Dataset
Represents a dataset in Dremio.
All datasets returned by the REST API have an entityType
of dataset
.
Dataset Parameters
The JSON representation of a dataset looks like this:
{
"entityType": "dataset" [immutable after creation],
"id": String [immutable, generated by Dremio],
"path": [String] [immutable after creation],
"tag": String [immutable, generated by Dremio],
"type": String ["PHYSICAL_DATASET", "VIRTUAL_DATASET"] [immutable],
"fields": [DatasetField] [immutable],
"createdAt": String (RFC3339 date) [immutable, generated by Dremio],
"accelerationRefreshPolicy": DatasetAccelerationRefreshPolicy [optional, only for physical datasets in a source],
"sql": String [optional, required for virtual datasets],
"sqlContext": [String] [optional, only for virtual datasets],
"format": DatasetFormat [optional, required for promoted datasets],
"approximateStatisticsAllowed": Boolean [optional, introduced in Dremio 2.1.0]
}
Name | Type | Description |
---|---|---|
id | String | Dataset ID. Generated by Dremio, immutable. |
path | [String] | Dataset path. Immutable after creation. |
tag | String | Identifies the instance, changed each time it is modified. Generated by Dremio, immutable. |
type | String | The dataset type, must be either PHYSICAL_DATASET or VIRTUAL_DATASET . Immutable after creation. |
fields | [DatasetField] | The dataset fields representing the schema of the dataset. Immutable. |
createdAt | String | RFC3339 date (example: 2017-10-27T21:08:22.858Z ) representing the creation datetime. Immutable. |
accelerationRefreshPolicy | DatasetAccelerationRefreshPolicy | Represents the acceleration refresh policy for the dataset. Applies only to physical datasets that exist in a source. |
sql | String | The sql for the dataset, applies only to virtual datasets and required for them. |
sqlContext | [String] | The context for the sql, applies only to virtual datasets and is optional. |
format | DatasetFormat | The dataset format configuration, applies only to promoted physical datasets and is required. |
approximateStatisticsAllowed | Boolean | When set, count distinct queries will return approximate results. |
Fields Parameter
Represents a dataset field’s schema in Dremio.

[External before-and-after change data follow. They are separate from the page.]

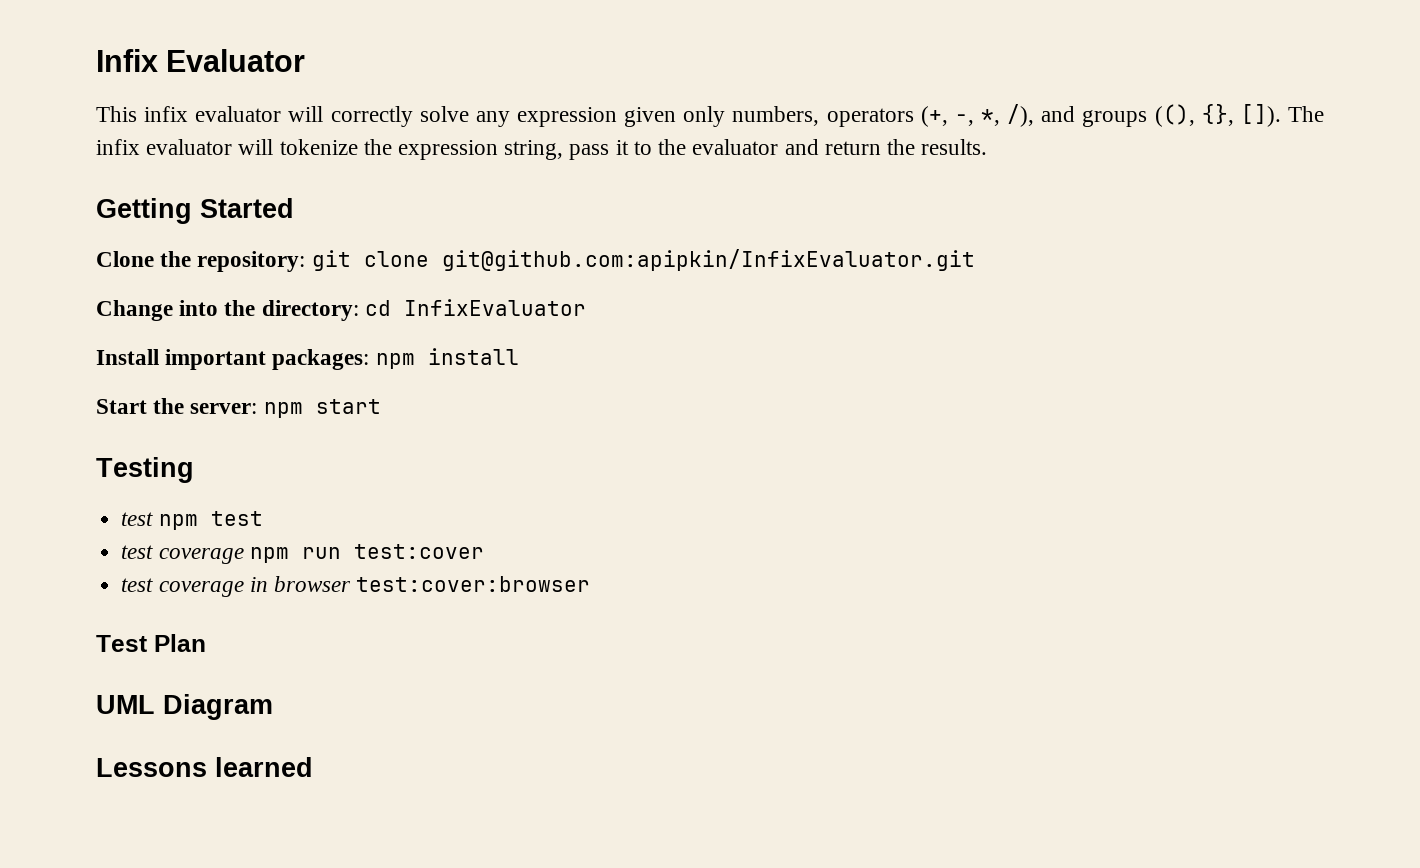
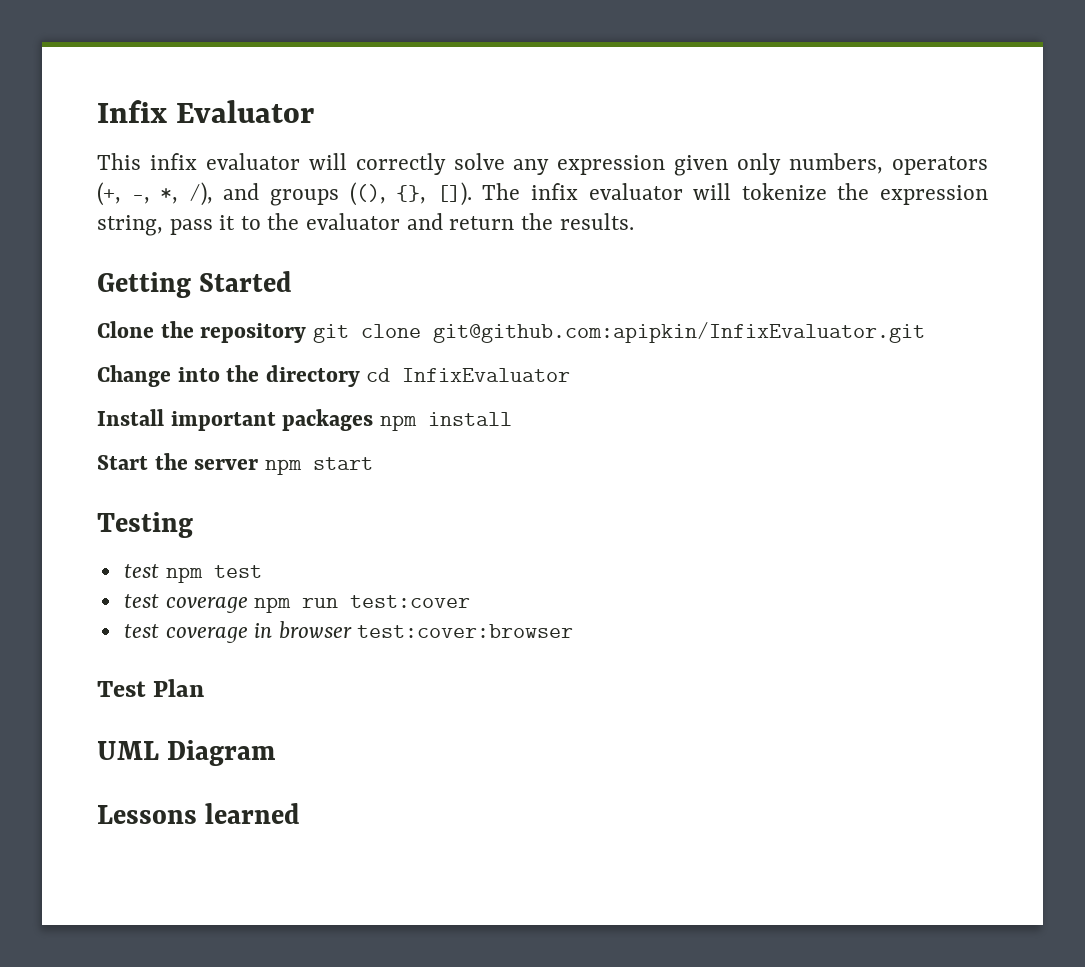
[197,251,306,272] repository: -> [200,323,307,343] repository
[261,300,359,321] directory: -> [265,365,360,387] directory
[272,349,370,370] packages: -> [282,409,374,431] packages
[190,403,258,414] server: -> [194,459,259,470] server

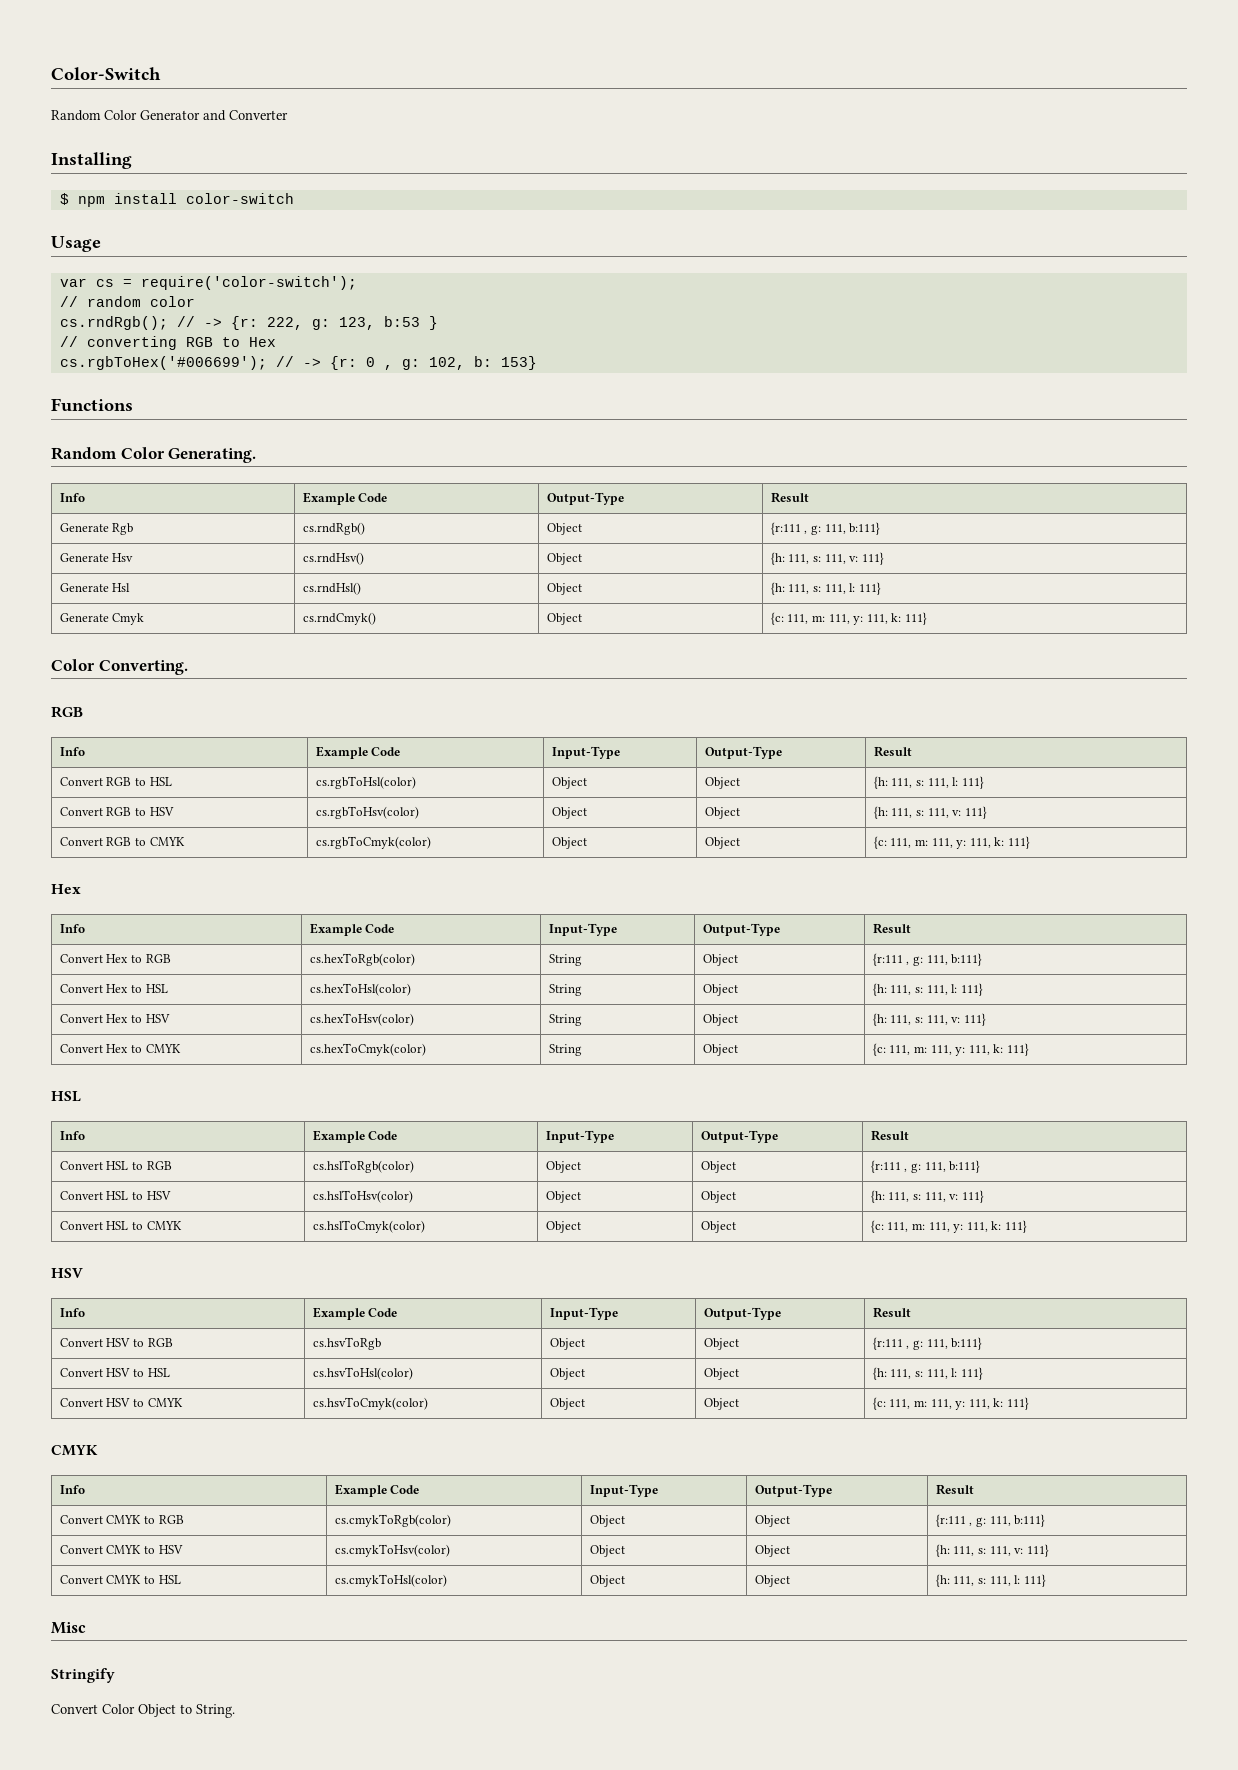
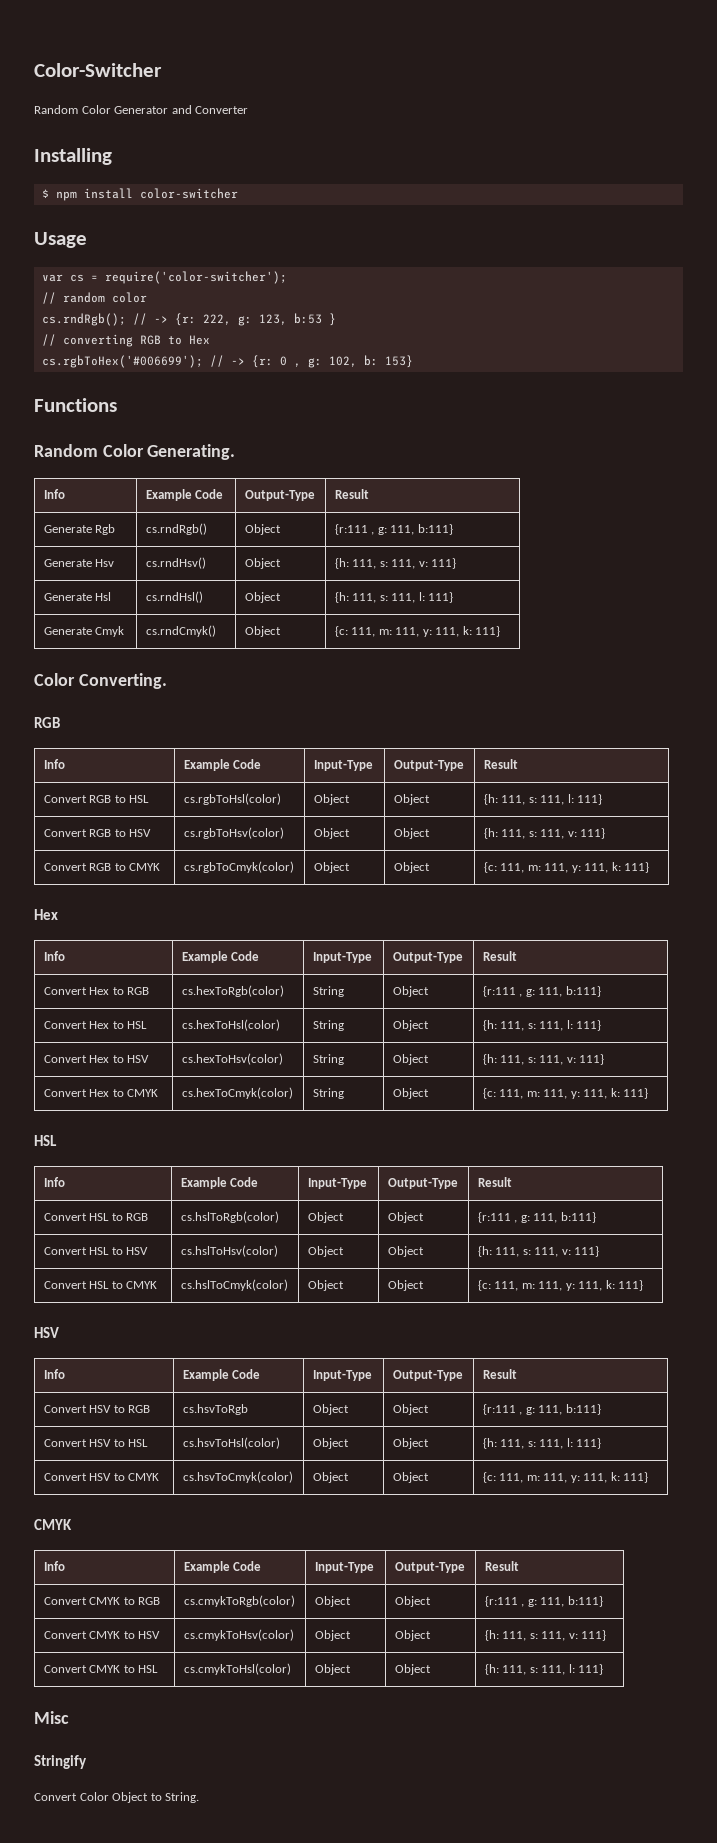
[51,67,161,80] Color-Switch -> [34,63,162,77] Color-Switcher
[185,193,294,204] color-switch -> [139,188,238,199] color-switcher
[140,276,357,290] require('color-switch'); -> [104,271,287,284] require('color-switcher');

The JSON representation of a field looks like this:
{
"name": String - the field name,
"type": {
"name": String ["STRUCT", "LIST", "UNION", "INTEGER", "BIGINT", "FLOAT", "DOUBLE", "VARCHAR", "VARBINARY", "BOOLEAN", "DECIMAL", "TIME", "DATE", "TIMESTAMP", "INTERVAL DAY TO SECOND", "INTERVAL YEAR TO MONTH"],
"subSchema": [DatasetField] [optional],
"precision": Number [optional],
"scale": Number [optional]
}
}
For complex types (LIST
, STRUCT
, UNION
), subSchema
will provide a list of DatasetField
representing the composition.
For example, UNION
will have a subSchema
which represents all the primitive types that have been detected.
For DECIMAL
type, precision
/scale
are provided.
AccelerationRefreshPolicy Parameter
Represents the dataset acceleration refresh policy for a dataset.
{
"refreshPeriodMs": Number,
"gracePeriodMs": Number,
"method": String ["FULL", "INCREMENTAL"],
"refreshField": String [optional],
"accelerationNeverExpire": Boolean,
"accelerationNeverRefresh": Boolean
}
Name | Type | Description |
---|---|---|
refreshPeriodMs | Number | How often (in milliseconds) to refresh all reflections on the dataset. |
gracePeriodMs | Number | How old (in milliseconds) data in a reflection can be and still be used for accelerating queries. |
method | String | For every refresh, either a FULL or an INCREMENTAL (only works in certain cases, please see docs) update. |
refreshField | String | For certain datasets, a refreshField can be set if method is INCREMENTAL . |
accelerationNeverExpire | Boolean | Controls whether the reflection is able to expire. |
accelerationNeverRefresh | Boolean | Controls whether the reflection regularly refreshes. |
Format Parameter
Folders/files can be promoted to physical datasets by applying a format. When applying a dataset format to a folder, all files in that folder should conform to the selected type.
Text (delimited)
Applies to text files with delimiters (CSV, TSV, etc).
{
"type": "Text",
"fieldDelimiter": String,
"lineDelimiter": String,
"quote": String,
"comment": String,
"escape": String,
"skipFirstLine": Boolean,
"extractHeader": Boolean,
"trimHeader": Boolean,
"autoGenerateColumnNames": Boolean
}
JSON
{
"type": "JSON"
}
Parquet
{
"type": "Parquet"
}
Excel
{
"type": "Excel",
"sheetName": String,
"extractHeader": Boolean,
"hasMergedCells": Boolean
}
XLS
{
"type": "XLS",
"sheetName": String,
"extractHeader": Boolean,
"hasMergedCells": Boolean
}